[Saved data entries]

--- --- ---

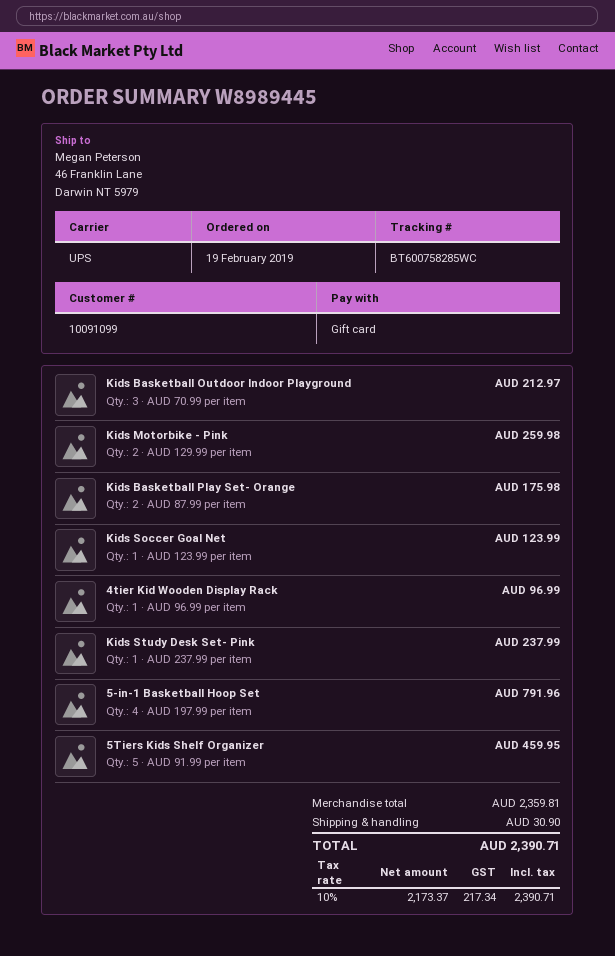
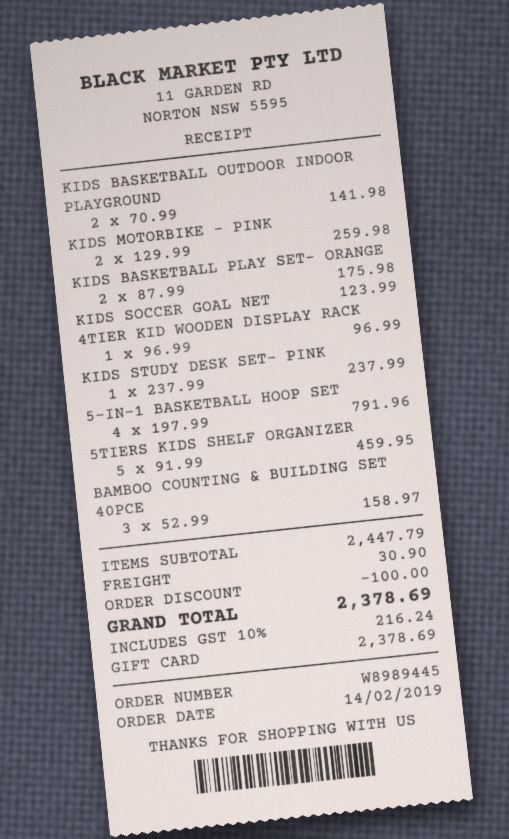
order date: 2019-02-19 -> 2019-02-14
Kids Basketball Outdoor Indoor Playground: 3 x 70.99 = 212.97 -> 2 x 70.99 = 141.98
BAMBOO COUNTING & BUILDING SET 40PCE: none -> 3 x 52.99 = 158.97
subtotal: 2359.81 -> 2447.79
discount: none -> 100.00
tax: 10% = 217.34 -> 10% = 216.24
total: 2390.71 -> 2378.69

--- --- ---

### WHAT THE TASK ASKS
Give back all of the entries verbatim, but without pictures.

### TASK SOLUTION
order date: 2019-02-19 -> 2019-02-14
Kids Basketball Outdoor Indoor Playground: 3 x 70.99 = 212.97 -> 2 x 70.99 = 141.98
BAMBOO COUNTING & BUILDING SET 40PCE: none -> 3 x 52.99 = 158.97
subtotal: 2359.81 -> 2447.79
discount: none -> 100.00
tax: 10% = 217.34 -> 10% = 216.24
total: 2390.71 -> 2378.69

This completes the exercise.